アシュラフ 『III』から引き続き、野生動物のハンティングが楽しめますが、海の生物は初登場になります。なかでもサメの狩猟がおもしろいですよ。小さい小舟にエドワードが乗り、ロープがついたモリを投げて仕留めるのです。18世紀の海賊たちは、実際に金儲けのためにサメ漁をやっていたのですが、それを取り入れました。ロープつきのモリをサメに突き刺して相手の疲労を誘い、仕留めるわけです。見事に撃退すれば、皮などの素材が手に入り、それを使ってエドワードの鎧や銃のホルスターといった装備品をアップグレードすることができます。

――野生動物の狩猟とアップグレードのシステムは、モントリオールスタジオが作った『ファークライ3』と似ていますね。

アシュラフ そうですね。『AC4』と『ファークライ3』は違うゲームですが、開発チームの人員の交流は盛んに行っていたので、ゲームの仕組みが似てくることもありますね(笑)。『ファークライ3』の狩猟システムはとても多くの人に受け入れられたので、『AC4』でもそのエッセンスを取り入れています。ちなみに、ほかに影響を受けたゲームと言えば、『『The Elder Scrolls V: Skyrim(ザ エルダースクロールズ V: スカイリム)』の巨大で多様性のある世界や、『ゼルダの伝説 風のタクト』の海でのゲームプレイのシステムなど、それらを参考にさせてもらいました。

――海賊と言えば、“お宝”がつきものだと思います。エドワードは手に入れた宝を使って何ができますか?
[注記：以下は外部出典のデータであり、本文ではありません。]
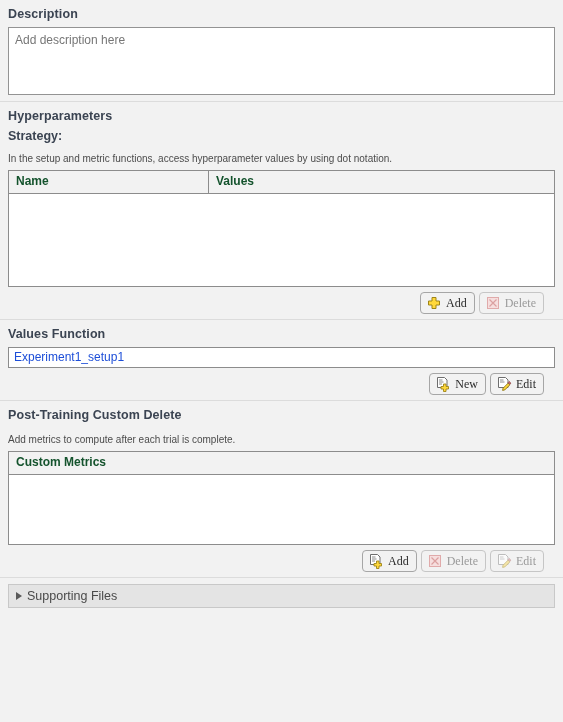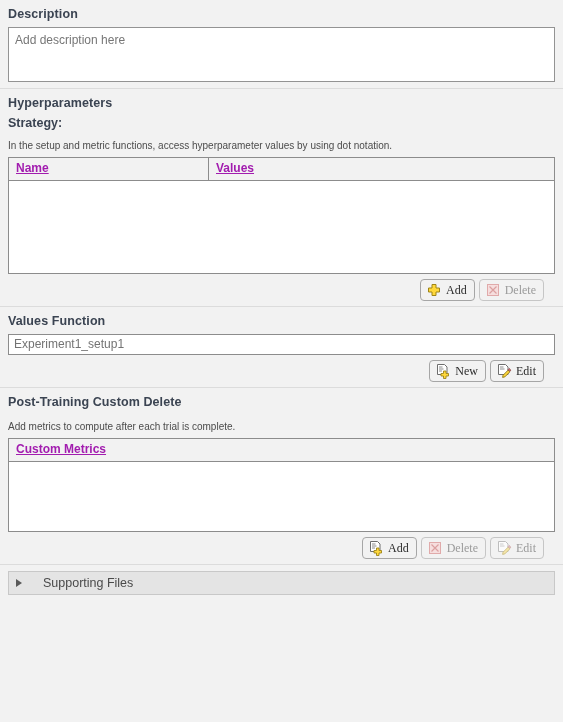"Add description here" .desc-box { height: 55px -> 68px }
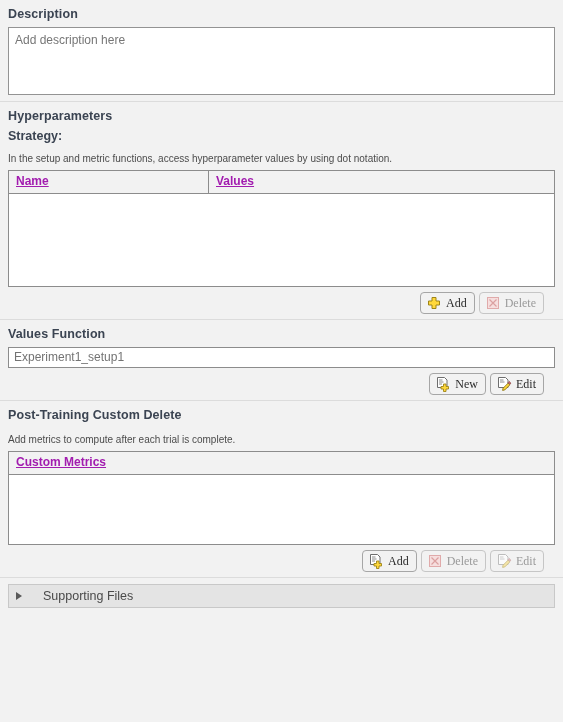"Name" .th { color: #a21caf -> #14532d; text-decoration: underline -> none }
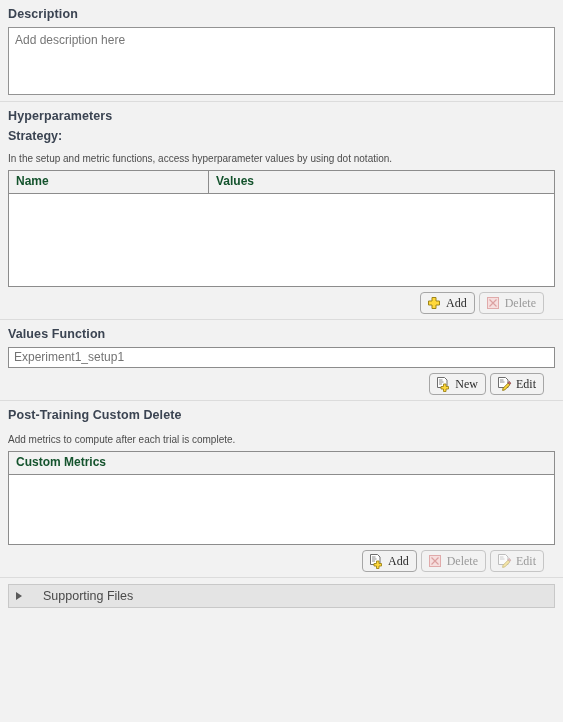"Experiment1_setup1" .text-input-value { color: #737373 -> #1d4ed8 }
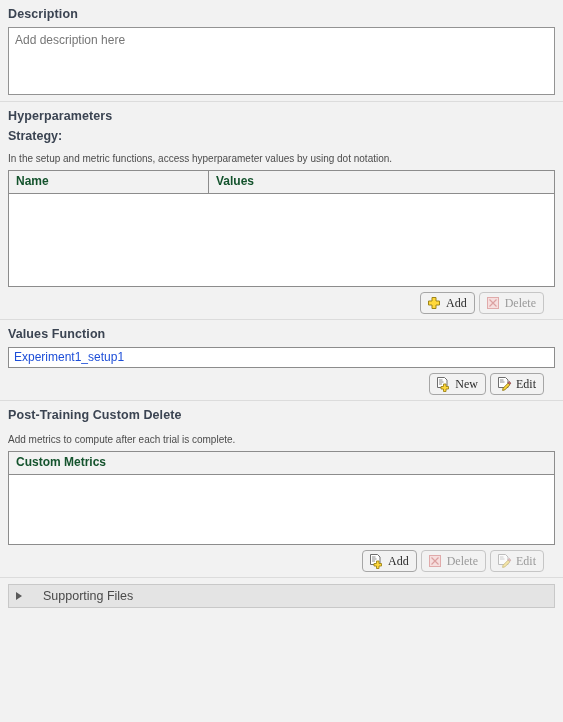"Supporting Files" .accordion { gap: 21px -> 5px }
アシュラフ エドワードが見つけた財宝は、愛船ジャックドー号のアップグレードに使えます。エドワード自身をパワーアップさせたいときは野生動物の狩猟、船を強化したいときは財宝探しに励むことになります。アップグレード可能な船の要素は、大砲や外殻、船員たちも含まれます。サイドミッションをすべてやろうとすると、強力な敵船が多数登場します。ですので、積極的にアップグレードする必要があるというわけです。ゲーム中に“ツインズ”というボス格の敵が出てくるのですが、ものすごく強いです。その敵と対峙すれば、船のアップグレードが必要な理由がわかると思いますよ。

新ハードで生まれ変わる『アサシン クリード』

 前作『III』は、全世界での累計販売本数1200万本を越えるセールスを記録しとなり、『AC』シリーズでもっともヒットした作品となった。果たして、最新作『AC4』では、その記録を塗り替えられるのか、多くのゲームファンの関心の的となっている。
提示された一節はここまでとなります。